3. A method in accordance with claim 1, wherein said step (a) further comprises the steps of:

(a-1) manufacturing a resilient laminate sheet member by laminating a skin sheet and a foam sheet; and

(a-2) adjusting a shape of said resilient laminate sheet member to produce said resilient surface sheet element, where said foam sheet is to be directly in contact with and adhere to said resin member.

4. A method in accordance with claim 3, wherein said step (a-1) further comprises the step of:

preparing said foam sheet by expanding foaming material at an expansion rate between fifteen and thirty times.

5. A method in accordance with claim 1, wherein said resin member is an interior member for vehicles.

6. A method in accordance with claim 3, wherein said resin member and said skin sheet and said foam sheet of said resilient surface sheet element are all composed of an olefin resin.

7. A method in accordance with claim 6, wherein said olefin resin is polypropylene.

8. A method in accordance with claim 3, wherein said step (a-2) further comprises the step of:

vacuum molding said resilient laminate sheet member to form said resilient surface sheet element of said predetermined shape.

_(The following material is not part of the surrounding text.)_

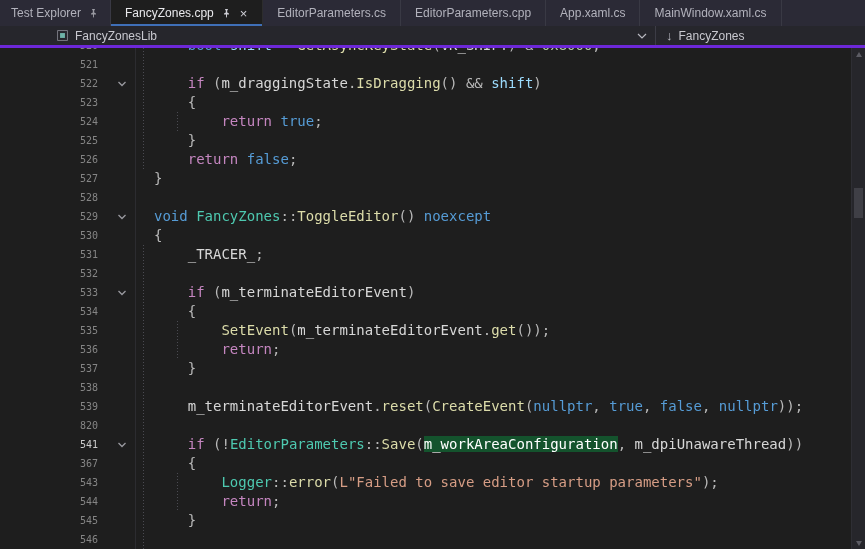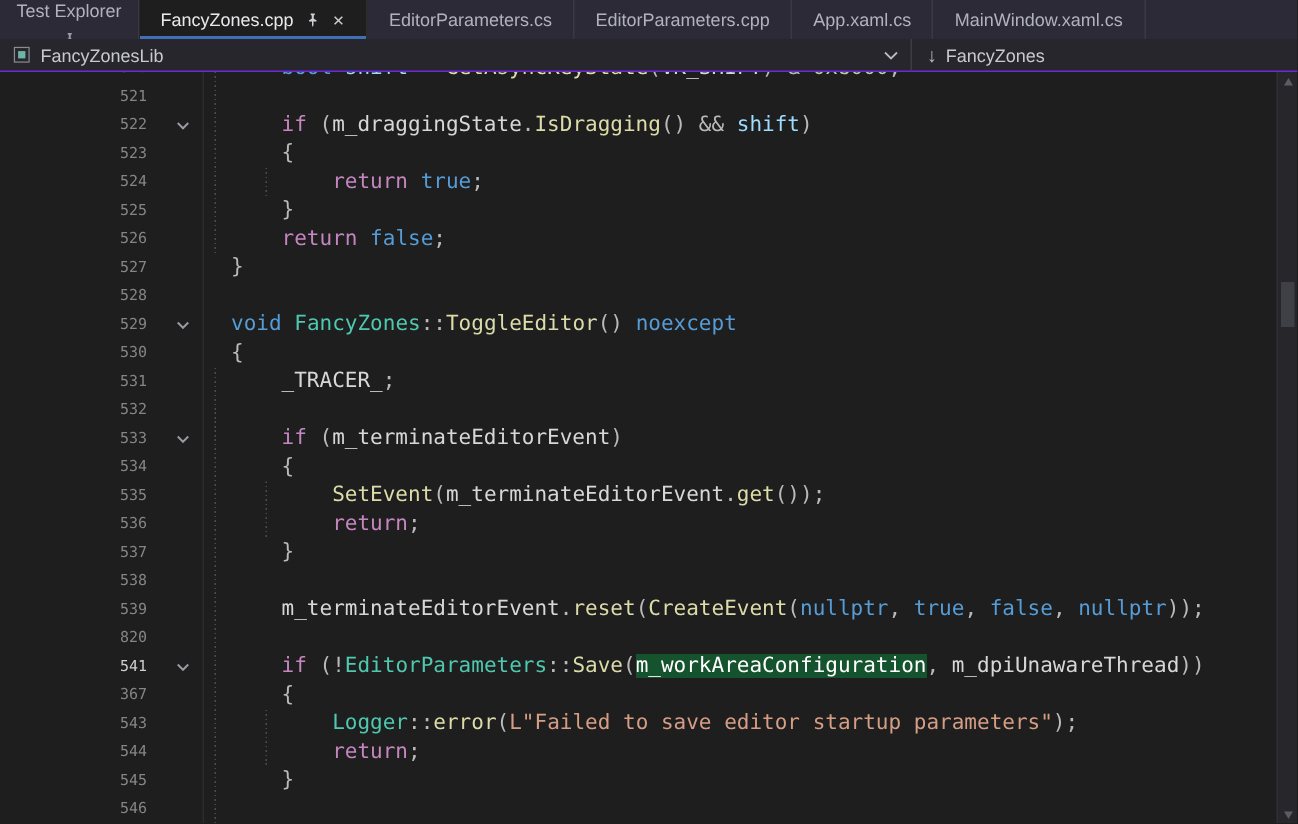"Test Explorer" .tab.tool { flex-direction: column -> none }
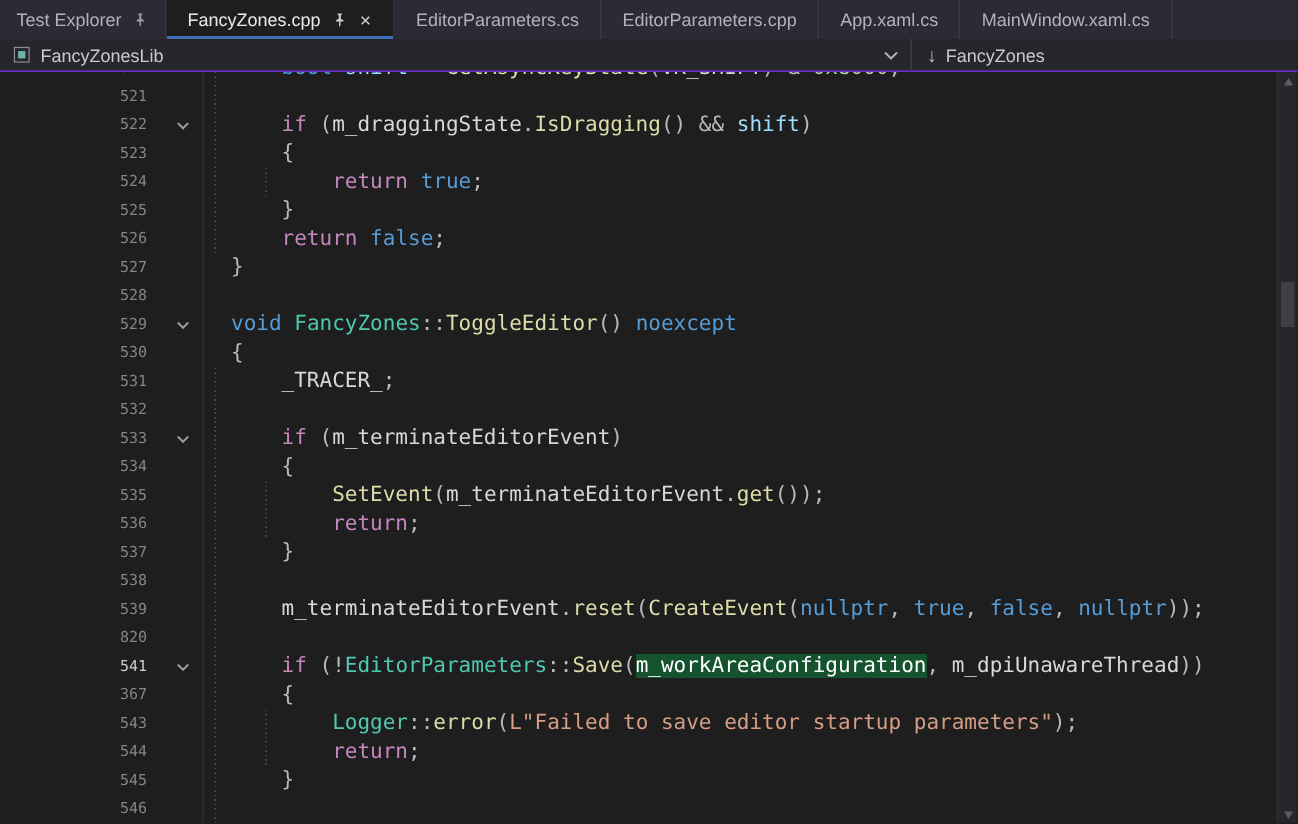"FancyZonesLib" .navbar { border-bottom: 1px solid #6d28d9 -> 3px solid #6d28d9; padding-left: none -> 48px }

9. A method in accordance with claim 8, wherein said resilient laminate sheet member is heated to a temperature allowing an ornamental pattern on a molding surface of a vacuum mold to be transferred to said skin sheet.

10. A method in accordance with claim 1, wherein said first thermoplastic resin and said second thermoplastic resin are identical with each other.

11. A method in accordance with claim 10, wherein an injection temperature of said second thermoplastic resin injected in said step (d) is higher than a feeding temperature of said first thermoplastic resin fed in said step (c).

12. A method in accordance with claim 1, wherein said step (a) further comprises the step of:

(a-3) manufacturing a sheet member having a fluffed cushion layer therein and forming said sheet member to said predetermined shape to prepare said resilient surface sheet element, where said cushion layer is to be directly in contact with and adhere to said resin member.

13. A method for manufacturing a resin member, comprising the steps of:

forming a resilient surface sheet element;

placing said resilient surface sheet element on a first mold member;

feeding a heated first thermoplastic resin to a second mold member;

pressing the first and second mold members together so that said first thermoplastic resin integrated with said resilient surface sheet element on a rear cavity thereof; and

injecting a heated second thermoplastic resin, between said first and second mold members into a second cavity so as to contact said first thermoplastic resin away from said rear cavity;

wherein said second thermoplastic resin is heated to a temperature higher than said first thermoplastic resin so as to fuse the first and second resins together.

14. A method as claimed in claim 13, wherein said injecting step includes allowing said second thermoplastic resin to penetrate said first thermoplastic resin deeper at a center portion of said second cavity than at sides of said second cavity.

15. A method as claimed in claim 14, wherein said second thermoplastic resin is the same type resin as said first thermoplastic resin.